WHAT THE EXERCISE ASKS:
Every entry below should be written out again exactly.

(Change listing data)
☆ ☆ ☆ ☆ ☆

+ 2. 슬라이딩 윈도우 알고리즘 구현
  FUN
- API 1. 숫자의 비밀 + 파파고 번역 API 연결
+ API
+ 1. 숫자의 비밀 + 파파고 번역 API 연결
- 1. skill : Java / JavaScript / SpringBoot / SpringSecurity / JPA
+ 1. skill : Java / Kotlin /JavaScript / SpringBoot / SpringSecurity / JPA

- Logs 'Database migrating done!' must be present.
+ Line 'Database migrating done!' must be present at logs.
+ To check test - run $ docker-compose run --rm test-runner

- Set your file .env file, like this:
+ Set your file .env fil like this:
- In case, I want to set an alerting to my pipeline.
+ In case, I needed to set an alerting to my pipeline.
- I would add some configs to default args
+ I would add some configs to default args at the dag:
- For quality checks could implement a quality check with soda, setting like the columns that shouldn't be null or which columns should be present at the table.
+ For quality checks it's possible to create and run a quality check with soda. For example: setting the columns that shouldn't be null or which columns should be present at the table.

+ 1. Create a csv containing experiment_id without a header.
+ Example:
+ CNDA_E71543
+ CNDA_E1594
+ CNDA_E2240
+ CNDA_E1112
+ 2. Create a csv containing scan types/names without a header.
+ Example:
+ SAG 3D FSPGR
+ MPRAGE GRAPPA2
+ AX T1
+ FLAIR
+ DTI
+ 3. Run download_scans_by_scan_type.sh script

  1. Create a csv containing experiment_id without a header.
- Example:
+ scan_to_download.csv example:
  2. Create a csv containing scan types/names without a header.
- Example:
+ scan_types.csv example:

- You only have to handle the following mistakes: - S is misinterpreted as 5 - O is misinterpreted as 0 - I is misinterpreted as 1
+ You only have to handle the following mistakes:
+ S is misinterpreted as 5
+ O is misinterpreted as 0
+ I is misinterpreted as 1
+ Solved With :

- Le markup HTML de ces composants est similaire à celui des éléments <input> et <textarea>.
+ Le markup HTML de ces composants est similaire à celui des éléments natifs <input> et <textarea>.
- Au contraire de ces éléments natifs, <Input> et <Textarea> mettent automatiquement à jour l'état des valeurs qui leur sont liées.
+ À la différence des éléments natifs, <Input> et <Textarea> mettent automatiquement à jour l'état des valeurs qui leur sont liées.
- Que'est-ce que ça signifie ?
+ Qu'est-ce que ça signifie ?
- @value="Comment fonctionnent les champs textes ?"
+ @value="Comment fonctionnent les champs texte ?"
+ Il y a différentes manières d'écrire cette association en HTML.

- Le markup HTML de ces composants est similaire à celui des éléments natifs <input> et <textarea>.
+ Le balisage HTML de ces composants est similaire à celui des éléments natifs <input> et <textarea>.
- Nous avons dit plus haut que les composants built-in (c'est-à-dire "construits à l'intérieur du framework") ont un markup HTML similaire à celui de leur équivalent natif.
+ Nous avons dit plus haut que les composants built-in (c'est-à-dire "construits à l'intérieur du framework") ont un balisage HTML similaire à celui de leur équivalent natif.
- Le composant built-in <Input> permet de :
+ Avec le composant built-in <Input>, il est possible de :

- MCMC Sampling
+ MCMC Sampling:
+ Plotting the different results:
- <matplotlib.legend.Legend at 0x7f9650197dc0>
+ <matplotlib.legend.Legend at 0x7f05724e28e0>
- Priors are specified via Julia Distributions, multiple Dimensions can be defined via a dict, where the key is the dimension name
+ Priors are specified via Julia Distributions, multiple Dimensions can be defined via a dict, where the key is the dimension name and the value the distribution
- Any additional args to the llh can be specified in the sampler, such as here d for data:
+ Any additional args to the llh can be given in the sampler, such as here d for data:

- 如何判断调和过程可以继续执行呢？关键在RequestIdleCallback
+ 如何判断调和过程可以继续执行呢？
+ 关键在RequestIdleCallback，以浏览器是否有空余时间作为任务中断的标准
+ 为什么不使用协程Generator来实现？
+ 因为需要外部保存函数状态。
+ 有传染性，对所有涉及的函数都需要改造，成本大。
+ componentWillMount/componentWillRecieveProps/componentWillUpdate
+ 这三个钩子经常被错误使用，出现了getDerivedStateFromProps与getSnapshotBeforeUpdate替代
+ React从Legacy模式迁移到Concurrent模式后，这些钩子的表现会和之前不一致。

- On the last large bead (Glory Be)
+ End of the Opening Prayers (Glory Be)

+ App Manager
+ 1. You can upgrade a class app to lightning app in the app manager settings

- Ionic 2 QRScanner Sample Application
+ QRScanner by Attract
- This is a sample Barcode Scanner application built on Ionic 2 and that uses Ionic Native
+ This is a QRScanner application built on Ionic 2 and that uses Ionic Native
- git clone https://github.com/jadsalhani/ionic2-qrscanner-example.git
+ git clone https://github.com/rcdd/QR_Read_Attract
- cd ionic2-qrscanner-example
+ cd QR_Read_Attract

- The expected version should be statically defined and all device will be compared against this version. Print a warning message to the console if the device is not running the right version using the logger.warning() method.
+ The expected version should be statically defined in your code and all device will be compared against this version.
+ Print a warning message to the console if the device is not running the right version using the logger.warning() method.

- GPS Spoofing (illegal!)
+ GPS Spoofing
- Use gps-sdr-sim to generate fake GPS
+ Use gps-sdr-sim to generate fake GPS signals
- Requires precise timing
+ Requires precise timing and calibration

☆ ☆ ☆ ☆ ☆

REPLY:
+ 2. 슬라이딩 윈도우 알고리즘 구현
  FUN
- API 1. 숫자의 비밀 + 파파고 번역 API 연결
+ API
+ 1. 숫자의 비밀 + 파파고 번역 API 연결
- 1. skill : Java / JavaScript / SpringBoot / SpringSecurity / JPA
+ 1. skill : Java / Kotlin /JavaScript / SpringBoot / SpringSecurity / JPA

- Logs 'Database migrating done!' must be present.
+ Line 'Database migrating done!' must be present at logs.
+ To check test - run $ docker-compose run --rm test-runner

- Set your file .env file, like this:
+ Set your file .env fil like this:
- In case, I want to set an alerting to my pipeline.
+ In case, I needed to set an alerting to my pipeline.
- I would add some configs to default args
+ I would add some configs to default args at the dag:
- For quality checks could implement a quality check with soda, setting like the columns that shouldn't be null or which columns should be present at the table.
+ For quality checks it's possible to create and run a quality check with soda. For example: setting the columns that shouldn't be null or which columns should be present at the table.

+ 1. Create a csv containing experiment_id without a header.
+ Example:
+ CNDA_E71543
+ CNDA_E1594
+ CNDA_E2240
+ CNDA_E1112
+ 2. Create a csv containing scan types/names without a header.
+ Example:
+ SAG 3D FSPGR
+ MPRAGE GRAPPA2
+ AX T1
+ FLAIR
+ DTI
+ 3. Run download_scans_by_scan_type.sh script

  1. Create a csv containing experiment_id without a header.
- Example:
+ scan_to_download.csv example:
  2. Create a csv containing scan types/names without a header.
- Example:
+ scan_types.csv example:

- You only have to handle the following mistakes: - S is misinterpreted as 5 - O is misinterpreted as 0 - I is misinterpreted as 1
+ You only have to handle the following mistakes:
+ S is misinterpreted as 5
+ O is misinterpreted as 0
+ I is misinterpreted as 1
+ Solved With :

- Le markup HTML de ces composants est similaire à celui des éléments <input> et <textarea>.
+ Le markup HTML de ces composants est similaire à celui des éléments natifs <input> et <textarea>.
- Au contraire de ces éléments natifs, <Input> et <Textarea> mettent automatiquement à jour l'état des valeurs qui leur sont liées.
+ À la différence des éléments natifs, <Input> et <Textarea> mettent automatiquement à jour l'état des valeurs qui leur sont liées.
- Que'est-ce que ça signifie ?
+ Qu'est-ce que ça signifie ?
- @value="Comment fonctionnent les champs textes ?"
+ @value="Comment fonctionnent les champs texte ?"
+ Il y a différentes manières d'écrire cette association en HTML.

- Le markup HTML de ces composants est similaire à celui des éléments natifs <input> et <textarea>.
+ Le balisage HTML de ces composants est similaire à celui des éléments natifs <input> et <textarea>.
- Nous avons dit plus haut que les composants built-in (c'est-à-dire "construits à l'intérieur du framework") ont un markup HTML similaire à celui de leur équivalent natif.
+ Nous avons dit plus haut que les composants built-in (c'est-à-dire "construits à l'intérieur du framework") ont un balisage HTML similaire à celui de leur équivalent natif.
- Le composant built-in <Input> permet de :
+ Avec le composant built-in <Input>, il est possible de :

- MCMC Sampling
+ MCMC Sampling:
+ Plotting the different results:
- <matplotlib.legend.Legend at 0x7f9650197dc0>
+ <matplotlib.legend.Legend at 0x7f05724e28e0>
- Priors are specified via Julia Distributions, multiple Dimensions can be defined via a dict, where the key is the dimension name
+ Priors are specified via Julia Distributions, multiple Dimensions can be defined via a dict, where the key is the dimension name and the value the distribution
- Any additional args to the llh can be specified in the sampler, such as here d for data:
+ Any additional args to the llh can be given in the sampler, such as here d for data:

- 如何判断调和过程可以继续执行呢？关键在RequestIdleCallback
+ 如何判断调和过程可以继续执行呢？
+ 关键在RequestIdleCallback，以浏览器是否有空余时间作为任务中断的标准
+ 为什么不使用协程Generator来实现？
+ 因为需要外部保存函数状态。
+ 有传染性，对所有涉及的函数都需要改造，成本大。
+ componentWillMount/componentWillRecieveProps/componentWillUpdate
+ 这三个钩子经常被错误使用，出现了getDerivedStateFromProps与getSnapshotBeforeUpdate替代
+ React从Legacy模式迁移到Concurrent模式后，这些钩子的表现会和之前不一致。

- On the last large bead (Glory Be)
+ End of the Opening Prayers (Glory Be)

+ App Manager
+ 1. You can upgrade a class app to lightning app in the app manager settings

- Ionic 2 QRScanner Sample Application
+ QRScanner by Attract
- This is a sample Barcode Scanner application built on Ionic 2 and that uses Ionic Native
+ This is a QRScanner application built on Ionic 2 and that uses Ionic Native
- git clone https://github.com/jadsalhani/ionic2-qrscanner-example.git
+ git clone https://github.com/rcdd/QR_Read_Attract
- cd ionic2-qrscanner-example
+ cd QR_Read_Attract

- The expected version should be statically defined and all device will be compared against this version. Print a warning message to the console if the device is not running the right version using the logger.warning() method.
+ The expected version should be statically defined in your code and all device will be compared against this version.
+ Print a warning message to the console if the device is not running the right version using the logger.warning() method.

- GPS Spoofing (illegal!)
+ GPS Spoofing
- Use gps-sdr-sim to generate fake GPS
+ Use gps-sdr-sim to generate fake GPS signals
- Requires precise timing
+ Requires precise timing and calibration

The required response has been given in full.